Wednesday, September 10, 2014

Emery's Arrival

My kids like to make their arrival in style. With Avery, I barely made it to the hospital. With Owen, I labored happily until they broke my water and he was born about five minutes later. I felt like Baby 3 might have fun tricks up his/her sleeve — and I was mostly afraid of my water breaking and the baby falling out as soon as it did, whether I was at the grocery store or on a New Jersey highway. I had three wishes: 1) a healthy baby 2) not having the baby outside of the hospital and 3) if I was lucky, making it to 37 weeks and avoiding a week-long NICU stay.

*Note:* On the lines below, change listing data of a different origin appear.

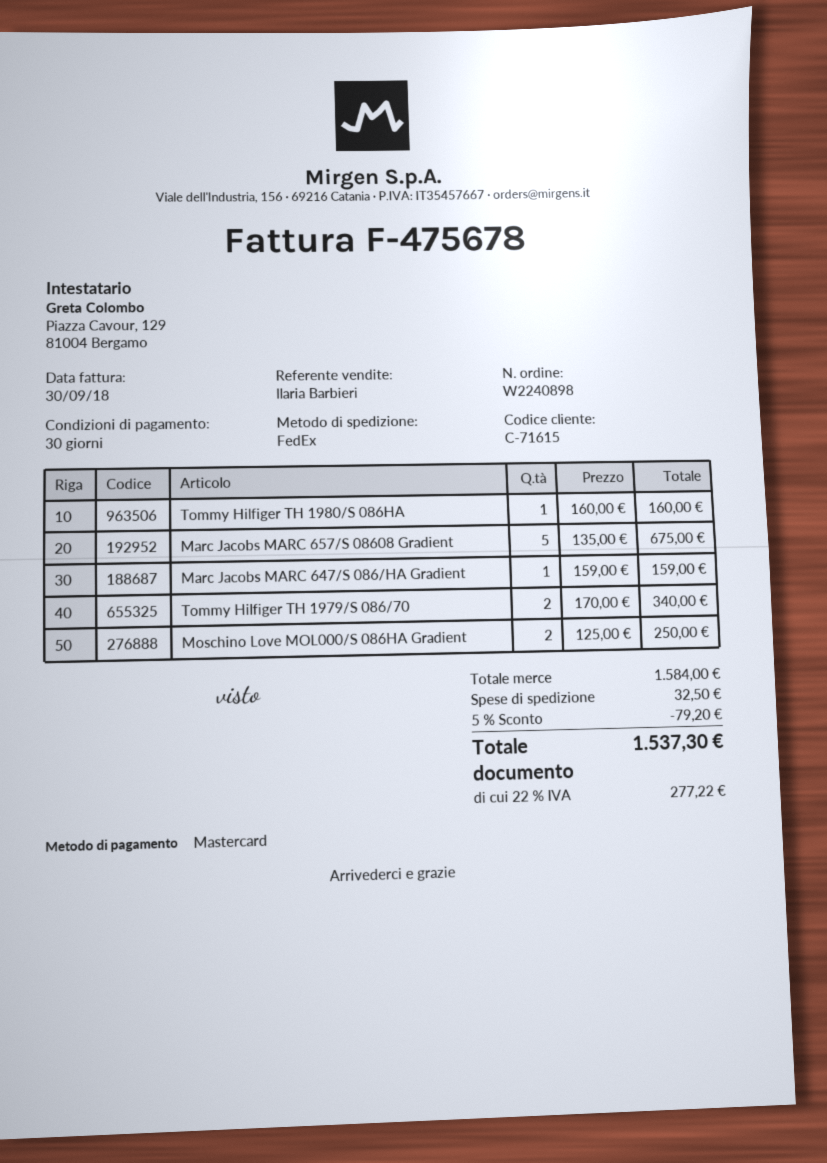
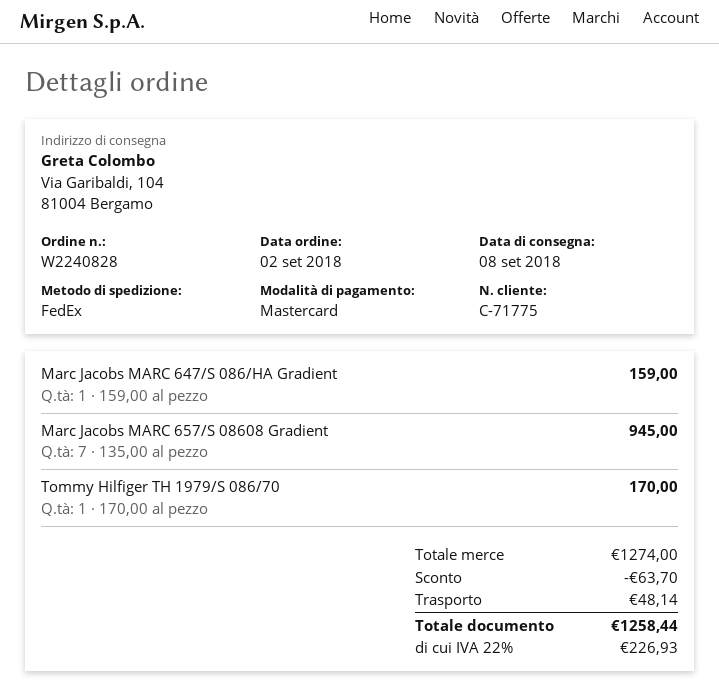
order number: W2240898 -> W2240828
customer number: C-71615 -> C-71775
Tommy Hilfiger TH 1980/S 086HA: 1 x 160.00 = 160.00 -> none
Marc Jacobs MARC 657/S 08608 Gradient: 5 x 135.00 = 675.00 -> 7 x 135.00 = 945.00
Tommy Hilfiger TH 1979/S 086/70: 2 x 170.00 = 340.00 -> 1 x 170.00 = 170.00
Moschino Love MOL000/S 086HA Gradient: 2 x 125.00 = 250.00 -> none
subtotal: 1584.00 -> 1274.00
discount: 79.20 -> 63.70
shipping: 32.50 -> 48.14
tax: 22% = 277.22 -> 22% = 226.93
total: 1537.30 -> 1258.44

When 35 weeks came and went — Avery day and Owen day — I started feeling impatient. I'd never gone past 35 weeks, so it felt like my due date had passed, even though I still had more than a month to go. (May the Lord help the women who go past their due dates. I cannot imagine.) When I made it to my 36-week appointment, I started having nightmares of a pregnancy lasting 41 weeks and inductions.

When the Tuesday after Labor Day arrived — two days shy of the 37-week mark — Alan was getting ready to head back to work after a four-day weekend. But I woke up with mild cramps and told him to stick around to see what happened. I'd woken up with cramps the previous two mornings to no avail, so I didn't think too much of it. But they were about 15 minutes apart, and when they got just a bit closer we decided to call the doctor and head to the hospital because I didn't want to deliver a baby in the car.

The doctor fails to call me back. Which is awesome. You'd think, "Hey, I may be in labor" would be enough to get a return phone call from your OB/GYN, but alas, I lost more faith in the medical community that day. So Alan and I sat in the hospital lobby for a couple of hours. Just monitoring contractions and playing Words with Friends. I was feeling a little silly about being so paranoid — what if it was just false labor? — but Alan kept reassuring me that I'd never had a false labor before and to chill out because something was clearly going on.

I finally called the doctor's office back, and they had me drive over to get checked. Sure enough, 5 cm and clearly in labor. Hurrah! We were having a baby! So we headed to the hospital to get checked in.

And then we waited. And waited. Watched some Real Housewives of Atlanta because isn't that the most zen thing you can think of? Turned it off when it started being annoying. Made Alan go get lunch for himself so he'd have strength to pull through for me. The attending physician introduced himself. When he came back to check me after laboring for a couple of hours — I told him contractions weren't fun any more — I was at 6 cm. Six! And I was pissed. All of that pain for 1 lousy centimeter? He told me they'd probably break my water in a bit to speed things up.

So after suffering a bit more — like 20 minutes, maybe? I can't remember — I tell Alan I need to push. But that seems impossible because the doctor had JUST CHECKED ME and I was a 6. But I hit the nurse call button and tell her I need to get checked because I need to push and she tells me I'm still a 6. She gets on the phone to my doctor telling her to get her rear there and then she tries to coach me into not pushing for two contractions. Which is maybe the hardest thing I've ever done. I "hee hee hoo hoo" through those two contractions — and I ask if it's too late for an epidural because I'm thinking, "How will I survive the pain of not pushing when pushing is the only thing that's going to help?" And she asks me if there is any music that will help me not push. And I want to punch her in the face. Because, no. No, there is not music that will stop this STRONG PHYSICAL URGE.

And then the attending physician is standing there, along with other nurses. And everyone has this look on their face like "This is the first time I've ever done this." And I want someone to look or act like they know what they're doing. And I want someone to tell me I can push.

And then my body is like "screw you guys, I'm pushing." So I did. And my water broke. And Emery Claire was born one minute later.




I saw immediately that she was a girl — it didn't matter, but I had felt it all along — and Emery was placed on my chest and got to hang out with me rather than being whisked away like my other two had been. We snuggled while they wiped her down and she peed all over me. It was really amazing.

My 6-pound, 4-ounce, 19-inch-long baby girl continued to be amazing. Because she was "near term" they tested her glucose for 24 hours and passed every test. We skipped the NICU. She stayed in my room with me, and we busted out of the hospital two days later. Jaundice wasn't an issue, and she's started gaining weight even though she's so sleepy that I have to wake her every time she needs to eat. (Who is this kid!?)

My kids have all come early and crazily, but I'll give them credit for timing things just right. Alan has always been home for me, and they've been born either on a weekend or the morning after a weekend and caught him before going to work. Plus, we've got a 9/2 baby, 8/7 baby, and a 2/27 which is pretty cool.

Dimples have been spotted but you can't see them here.

Eight days old and very worried.
I'm over feeling stupid for waiting in the lobby, obviously. And I'm now pretty convinced I could be IN THE HOSPITAL and still have Alan end up delivering my baby. But barring a major, major oops, we won't need to test that possibility. The sense of being complete now that Emery has arrived is immense; my family is here.